Franky looked down at his arm but didn’t say anything.

“It’s nice, though, whoadie,” Rico said, then walked back into the house.

Franky walked inside the house and noticed that Nigel was placing his clothes into a cardboard box. He stopped packing when he saw his little cousin, and his eyes lit up. “Franky,” he said with a wide smile. He dropped his shirt into the box and went over to his cousin and grabbed him. “You okay?”

“Yeah.”

Nigel sighed and appeared to be thinking whether he wanted to choke him or hug him. He decided the latter. “I was worried sick ‘bout cha, whoadie. I’m glad you okay.”

“I’m good,” Franky said. He was feeling anxious that the life he had known for the last three years was over without warning. They had had some rough times and lots of hungry nights, but he always felt loved and protected.

“Hi, Kelli,” Nigel said, walking over and giving her a hug. “How you doing?”

“I’m good. It’s been a long time,” she said.

“Yes, it has. I see you’ve been taking care of yourself. You look good,” Nigel said.

“Yeah, but she’s still mean,” Rico said. “My arm still hurts.”

“Come here,” she said, motioning with her index finger. “You’ve gotten a little bigger, but I will still spank your lil tail.”

“I know,” Rico said before grabbing another box.

Nigel looked down at Franky’s arm and frowned. “Where did you get a tattoo from?”

“Jail,” Kelli said, shaking her head.

“It’s just a tattoo,” Franky said.

“Man,” Nigel said, disappointment written across his face. “You don’t need a tattoo.”

“Are you leaving, too?” Franky asked.

“Yeah,” Nigel said. “You’re gonna go live with Kelli. She’s gonna get you back to where you need to be, whoadie. I always told you this street life wasn’t for you.”

Franky sighed and nodded. He didn’t want to go with Kelli. He wanted to stay with his cousins. As dumb and ghetto as they were, they had been all he had for so long.

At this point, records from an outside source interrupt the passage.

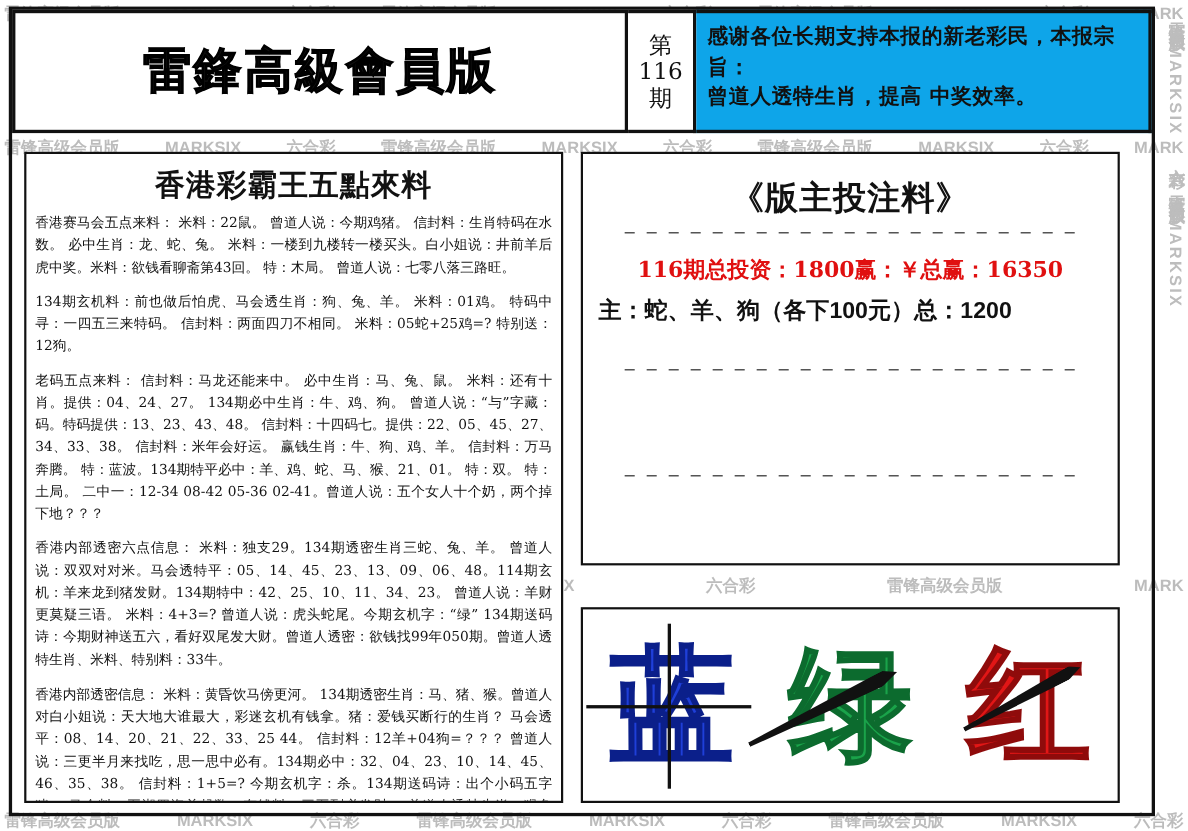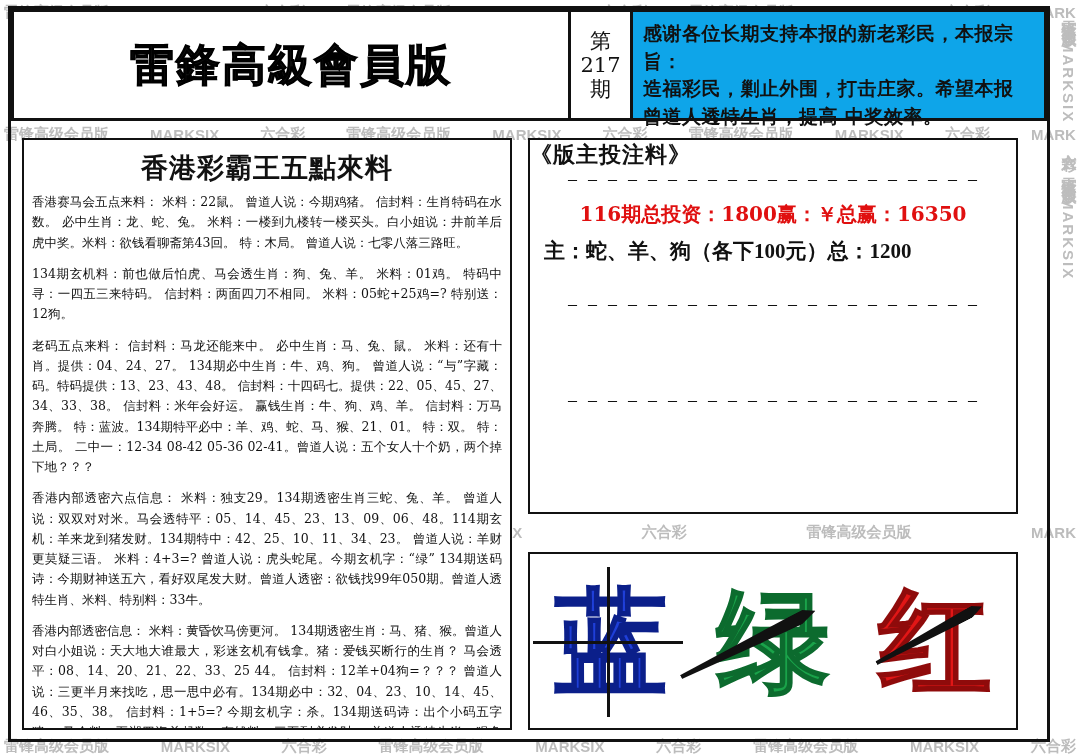--- a/index.html
+++ b/index.html
@@ -154,25 +154,26 @@
     top: 138px;
     width: 490px;
     height: 376px;
     border: 2px solid #111;
     box-sizing: border-box;
     background: #ffffff;
     z-index: 3;
     overflow: hidden;
   }
   .rt-title {
-    font-family: "DejaVu Serif", serif;
-    font-weight: bold;
-    font-size: 22px;
-    color: #111;
-    padding: 0 0 2px 0;
+    text-align: center;
+    font-family: "DejaVu Serif", serif;
+    font-weight: bold;
+    font-size: 30px;
+    color: #111;
+    padding: 20px 0 2px 0;
     letter-spacing: 1px;
   }
   .dashline {
     text-align: center;
     font-family: "Liberation Mono", monospace;
     font-size: 15px;
     color: #111;
     letter-spacing: 1px;
     white-space: nowrap;
     overflow: hidden;
@@ -181,21 +182,21 @@
   .rt-line-red {
     text-align: center;
     font-family: "DejaVu Serif", serif;
     font-weight: bold;
     font-size: 20px;
     color: #e01010;
     padding: 9px 0 4px 0;
     white-space: nowrap;
   }
   .rt-line {
-    font-family: Liberation Serif, serif;
+    font-family: Liberation Sans, sans-serif;
     font-weight: bold;
     font-size: 21px;
     color: #111;
     padding: 5px 0 2px 14px;
     white-space: nowrap;
   }
   .rt-spacer-1 { height: 30px; }
   .rt-spacer-2 { height: 76px; }
 
   
@@ -344,26 +345,25 @@
   </div>
 
   <div class="frame"></div>
 
   <div class="header">
     <div class="title-box">
       <div class="title-text">雷鋒高級會員版</div>
     </div>
     <div class="issue-box">
       <span>第</span>
-      <span>217</span>
+      <span>116</span>
       <span>期</span>
     </div>
     <div class="notice-box">
       <div>感谢各位长期支持本报的新老彩民，本报宗旨：</div>
-      <div>造福彩民，剿止外围，打击庄家。希望本报</div>
       <div>曾道人透特生肖，提高 中奖效率。</div>
     </div>
   </div>
 
   <div class="left-col">
     <div class="left-title">香港彩霸王五點來料</div>
     <div class="left-body">
       <p>香港赛马会五点来料：  米料：22鼠。  曾道人说：今期鸡猪。  信封料：生肖特码在水数。  必中生肖：龙、蛇、兔。  米料：一楼到九楼转一楼买头。白小姐说：井前羊后虎中奖。米料：欲钱看聊斋第43回。  特：木局。  曾道人说：七零八落三路旺。</p>
       <p>134期玄机料：前也做后怕虎、马会透生肖：狗、兔、羊。  米料：01鸡。  特码中寻：一四五三来特码。  信封料：两面四刀不相同。  米料：05蛇+25鸡=? 特别送：12狗。</p>
       <p>老码五点来料：  信封料：马龙还能来中。  必中生肖：马、兔、鼠。  米料：还有十肖。提供：04、24、27。  134期必中生肖：牛、鸡、狗。  曾道人说：“与”字藏：码。特码提供：13、23、43、48。  信封料：十四码七。提供：22、05、45、27、34、33、38。  信封料：米年会好运。  赢钱生肖：牛、狗、鸡、羊。  信封料：万马奔腾。  特：蓝波。134期特平必中：羊、鸡、蛇、马、猴、21、01。  特：双。  特：土局。  二中一：12-34 08-42 05-36 02-41。曾道人说：五个女人十个奶，两个掉下地？？？</p>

“I packed up your clothes and stuff already. We gonna try to get on the road tonight. We gotta turn that U-Haul in tomorrow.”

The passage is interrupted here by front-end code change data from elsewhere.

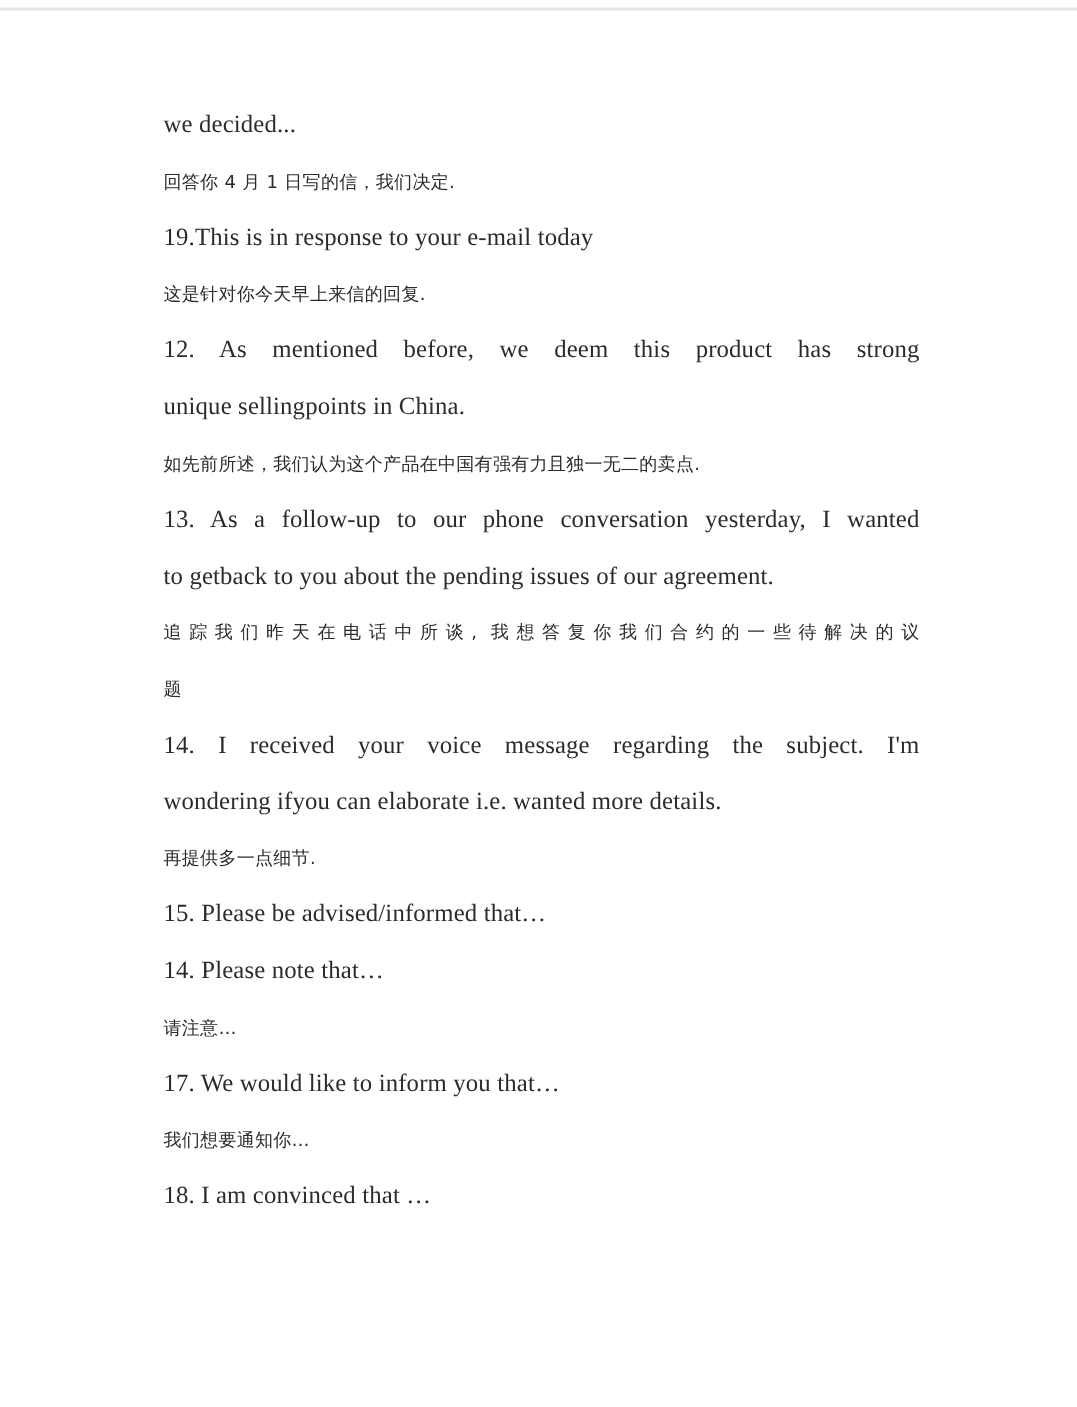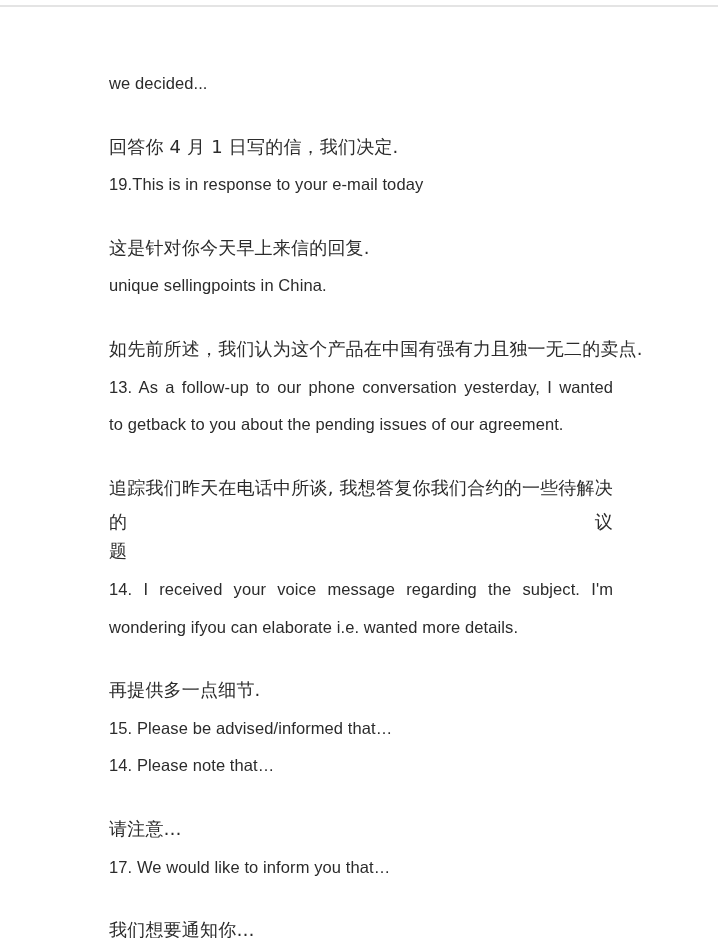--- a/index.html
+++ b/index.html
@@ -28,43 +28,44 @@
       left: 109px;
       top: 66px;
       width: 504px;
     }
     .line {
       font-size: 16.5px;
       height: 37.6px;
       line-height: 34px;
       white-space: nowrap;
       letter-spacing: 0.1px;
+      font-family: Liberation Serif, serif;
     }
     .line.justify {
       text-align: justify;
       text-align-last: justify;
       white-space: normal;
     }
     .line.zh {
       font-family: "DejaVu Sans", sans-serif;
-      font-size: 18px;
+      font-size: 12px;
       letter-spacing: 0.2px;
-      margin-top: 26px;
     }
   </style>
 </head>
 <body>
 
 <div class="top-rule"></div>
 
 <div class="page">
   <div class="line">we decided...</div>
   <div class="line zh">回答你 4 月 1 日写的信，我们决定.</div>
   <div class="line">19.This is in response to your e-mail today</div>
   <div class="line zh">这是针对你今天早上来信的回复.</div>
+  <div class="line justify">12. As mentioned before, we deem this product has strong</div>
   <div class="line">unique sellingpoints in China.</div>
   <div class="line zh">如先前所述，我们认为这个产品在中国有强有力且独一无二的卖点.</div>
   <div class="line justify">13. As a follow-up to our phone conversation yesterday, I wanted</div>
   <div class="line">to getback to you about the pending issues of our agreement.</div>
   <div class="line zh justify">追踪我们昨天在电话中所谈, 我想答复你我们合约的一些待解决的议</div>
   <div class="line zh">题</div>
   <div class="line justify">14. I received your voice message regarding the subject. I'm</div>
   <div class="line">wondering ifyou can elaborate i.e. wanted more details.</div>
   <div class="line zh">再提供多一点细节.</div>
   <div class="line">15. Please be advised/informed that…</div>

Franky nodded and wondered why everybody he loved was leaving him. First his mother, then his dad, then Khadija, and now his cousins. He didn’t really know Kelli. She was family, but he didn’t really know her, and he feared the unknown.

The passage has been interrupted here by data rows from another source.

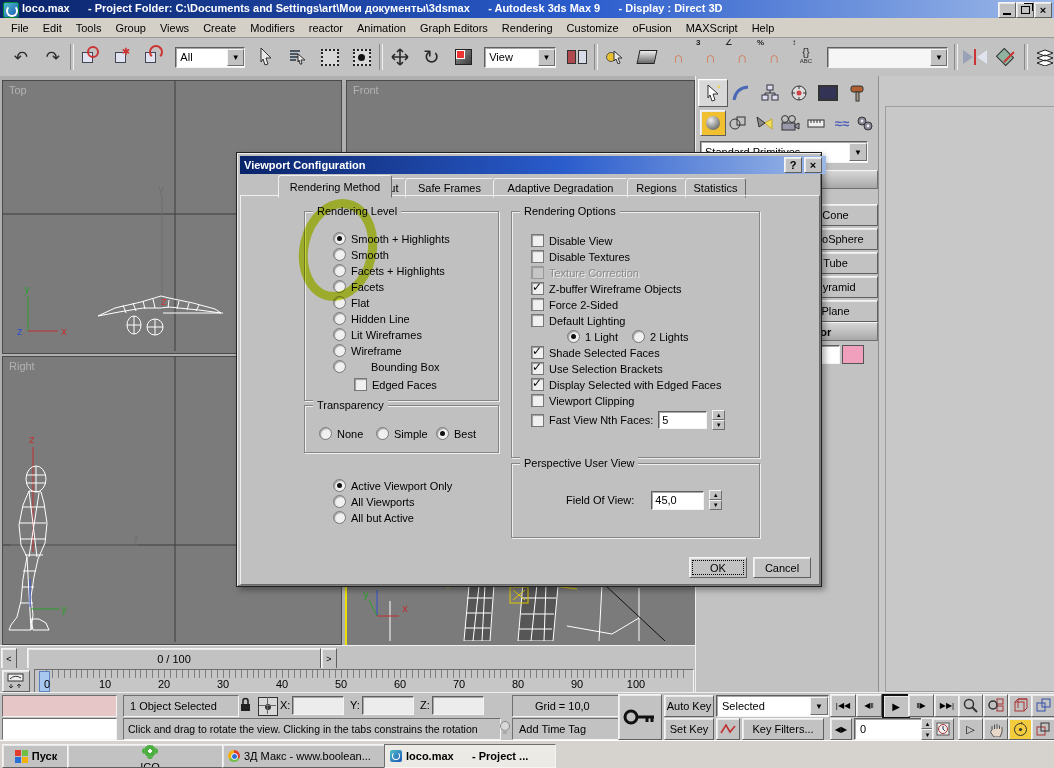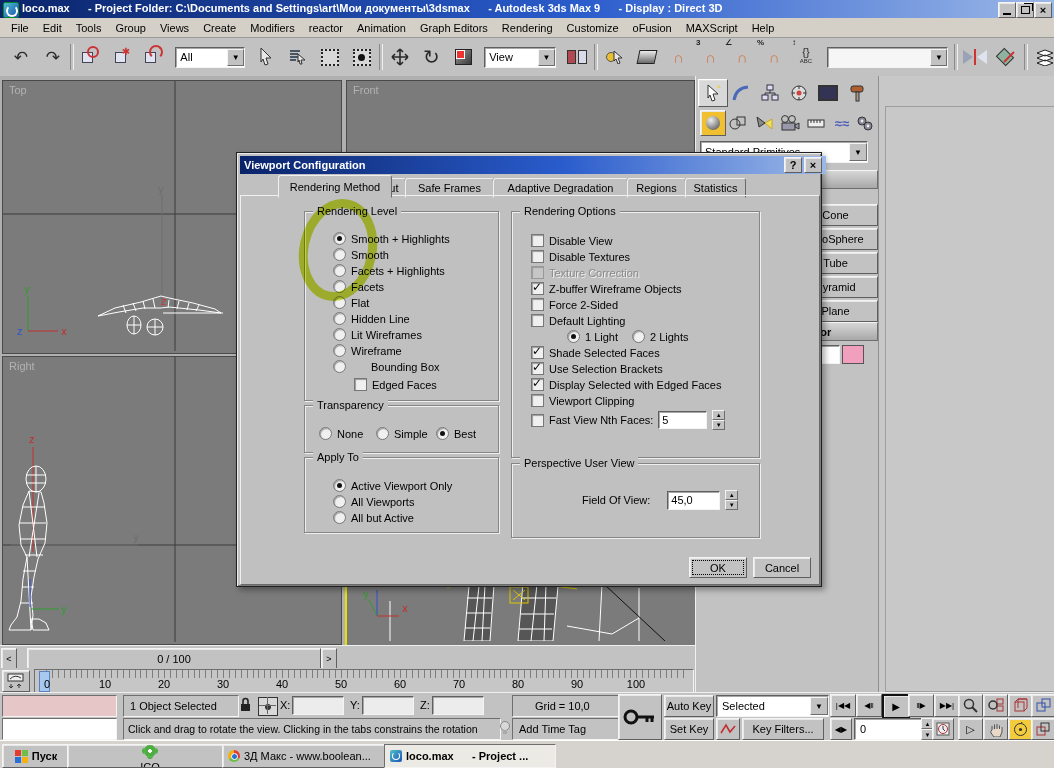--- a/index.html
+++ b/index.html
@@ -657,23 +657,20 @@
       </div>
     <div class="row" style="left:139px;top:274px;">
         <span class="radio"></span>
         <span>Simple</span>
       </div>
     <div class="row" style="left:199px;top:274px;">
         <span class="radio sel"></span>
         <span>Best</span>
       </div>
 
-    <div class="abs group" style="left:67px;top:304px;width:193px;height:74px;">
-      <span class="legend">Apply To</span>
-    </div>
     <div class="row" style="left:96px;top:326px;align-items:center;">
         <span class="radio sel"></span>
         <span>Active Viewport Only</span>
       </div>
     <div class="row" style="left:96px;top:342px;">
         <span class="radio"></span>
         <span>All Viewports</span>
       </div>
     <div class="row" style="left:96px;top:358px;">
         <span class="radio"></span>
@@ -739,21 +736,21 @@
         </span>
       <span style="display:flex;flex-direction:column;width:13px;">
         <span class="ddbtn" style="height:8px;font-size:6px;">▲</span>
         <span class="ddbtn" style="height:8px;font-size:6px;">▼</span>
       </span>
     </div>
 
     <div class="abs group" style="left:274px;top:310px;width:247px;height:73px;">
       <span class="legend">Perspective User View</span>
     </div>
-    <div class="row" style="left:329px;top:337px;margin-left:16px;">
+    <div class="row" style="left:329px;top:337px;">
       <span>Field Of View:</span>
       <span class="field flex" style="width:48px;height:17px;background:#fff;padding-left:3px;margin-left:12px;">
           <span>45,0</span>
         </span>
       <span style="display:flex;flex-direction:column;width:13px;">
         <span class="ddbtn" style="height:8px;font-size:6px;">▲</span>
         <span class="ddbtn" style="height:8px;font-size:6px;">▼</span>
       </span>
     </div>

Rico walked in and looked at Kelli. “Guess what?”

“Chicken butt,” she said.

“I’m going back to school,” he said, knowing that she would love to hear that.

“That’s good, boy. Did you ever finish high school?”

“Nope,” Rico said. “Getting my GED and then I’m gonna do a community college.”

“Congratulations,” Kelli said. “What about you, Nigel?”

“I’m not sure what I’m gonna do, Kelli,” he said. “I’m not a school kind of guy, but I’ll find my way.”

“Yeah,” she said. “I’m sure you will.”

They all said their good-byes, then loaded Franky’s clothes and other personal items into Kelli’s car. Franky had to fight back tears as they pulled away from his cousins, who were standing on the front porch waving at him. They were headed back to New Orleans, and he couldn’t help but wonder if he would ever see them again.